Many media accounts of the pilot project, particularly those by critics, have labeled it a “pedestrian mall.” In the United States, this term has become a pejorative, evoking early-1970s visions of half-empty buses driving down wind-swept streets filled with panhandlers. Those projects were about luring people back to declining cities, while this one is about managing the crush of people who are already there (and improving their experience). Ironically, a real pedestrian mall—with such anti-urban urban planning relics as enclosed pedestrian overpasses and a John Portman hotel—was proposed for Broadway in the early 1980s (only the hotel, with a revolving restaurant, got built). The Times, in opining against that project, asked: “Do they really want to enlarge the scope for Times Square’s prostitutes, drug salesmen, three-card-monte dealers and derelicts? And do they want to live with the chaos that will result from choking off Broadway traffic for two crucial blocks?”

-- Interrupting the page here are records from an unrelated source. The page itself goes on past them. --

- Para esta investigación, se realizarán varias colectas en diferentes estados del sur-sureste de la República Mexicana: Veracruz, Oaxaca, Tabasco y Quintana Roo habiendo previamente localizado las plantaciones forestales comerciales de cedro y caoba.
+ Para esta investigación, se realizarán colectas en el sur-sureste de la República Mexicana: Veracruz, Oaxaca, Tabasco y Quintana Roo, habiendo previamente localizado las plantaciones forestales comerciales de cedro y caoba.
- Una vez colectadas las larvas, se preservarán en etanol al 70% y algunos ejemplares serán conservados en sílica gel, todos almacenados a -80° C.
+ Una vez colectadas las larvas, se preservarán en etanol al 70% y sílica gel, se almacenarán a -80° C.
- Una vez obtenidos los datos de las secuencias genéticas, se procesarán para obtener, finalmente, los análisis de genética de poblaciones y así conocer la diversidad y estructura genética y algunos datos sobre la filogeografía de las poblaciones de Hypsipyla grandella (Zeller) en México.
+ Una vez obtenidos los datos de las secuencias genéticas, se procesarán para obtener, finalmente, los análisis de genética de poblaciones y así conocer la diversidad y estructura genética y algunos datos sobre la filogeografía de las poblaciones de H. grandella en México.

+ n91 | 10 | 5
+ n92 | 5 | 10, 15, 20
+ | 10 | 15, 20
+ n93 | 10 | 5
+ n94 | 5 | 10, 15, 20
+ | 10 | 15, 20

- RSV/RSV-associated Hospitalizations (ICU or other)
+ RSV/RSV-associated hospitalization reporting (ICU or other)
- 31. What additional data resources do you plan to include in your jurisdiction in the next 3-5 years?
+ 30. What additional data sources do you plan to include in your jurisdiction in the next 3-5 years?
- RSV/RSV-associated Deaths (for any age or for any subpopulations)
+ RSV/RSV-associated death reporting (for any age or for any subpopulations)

It’s wrong to call the new Times Square experiment a pedestrian mall, however, for the simple reason that there is still a quite vigorous traffic lane moving through the heart of it, the so-called “bowtie” formed by the crossing of Broadway and Seventh Avenue. (The cheek-by-jowl nature of Seventh and Broadway, which has rendered both routes a bit redundant, also helps explain why Times Square has had such a high pedestrian injury rate: A general rule of thumb in traffic safety is the more lanes a pedestrian has to cross, the higher the chance for injury.)

But all the lounge chairs in Times Square do something else. On the face of it, closing off seven blocks of Broadway is a big loss for car traffic. Broadway was carrying, according to city engineers, around 1,500 vehicles per hour; Seventh Avenue, the same. You might expect the intersection to lose capacity by half, but in the curious world of traffic math, with its Braess Paradoxes and “slower is faster” effects, one plus one does not always equal two. The diagonal nature of Broadway means that Times Square intersections must account for three streets: Seventh, Broadway, and the cross streets. Because each needs to have its signal time and its “clearance phases” (to make sure everyone’s out of the intersection), and because each additional light means an additional queue (with its invariable “start-up time losses,” or the seconds that creep as each person begins moving again), higher capacity is here a case of diminishing returns. In addition, in anticipation of higher demand for Seventh Avenue, the engineers have lengthened green signal time there by four seconds as well as adding an additional travel lane (through restriping).

On the Thursday morning I visited Times Square (with DOT commissioner Janette Sadik-Khan), traffic was moving steadily. It was not FDR Drive (nor should anyone want it to be), but it was hardly a Gordian knot. Workers were busy with “scarification,” or grinding away the existing thermoplastic road markings, while a crowd gathered around a group of sailors getting married in some televised stunt. The persistent rain kept the outdoor chairs largely empty, but there was nonetheless a festival air as people strolled willy-nilly across once-forbidden streets, forming on-the-fly desire lines. One impression the project leaves is how arbitrary urban space can be—a whimsical water feature is apparently not a prerequisite for a vibrant public. “We just rolled out the barrels and people were instantly using the space,” Sadik-Khan told me. There were curious behavioral kinks still being worked out as people navigated through; e.g., the right-turn at 45th Street, put in as a concession to theater owners on that block (as in the days of J.P. Morgan’s coach, people still want to be dropped off in front) seemed to surprise a number of pedestrians, and traffic police had to wave tour buses through. A group of cabs crossing on 46th street got stuck between the lights, in the crosswalk, blocking the flow of pedestrians. Typical New York, if with a new twist. “We’re trying it,” Sadik-Khan said. “Nobody can argue that Times Square wasn’t broken.”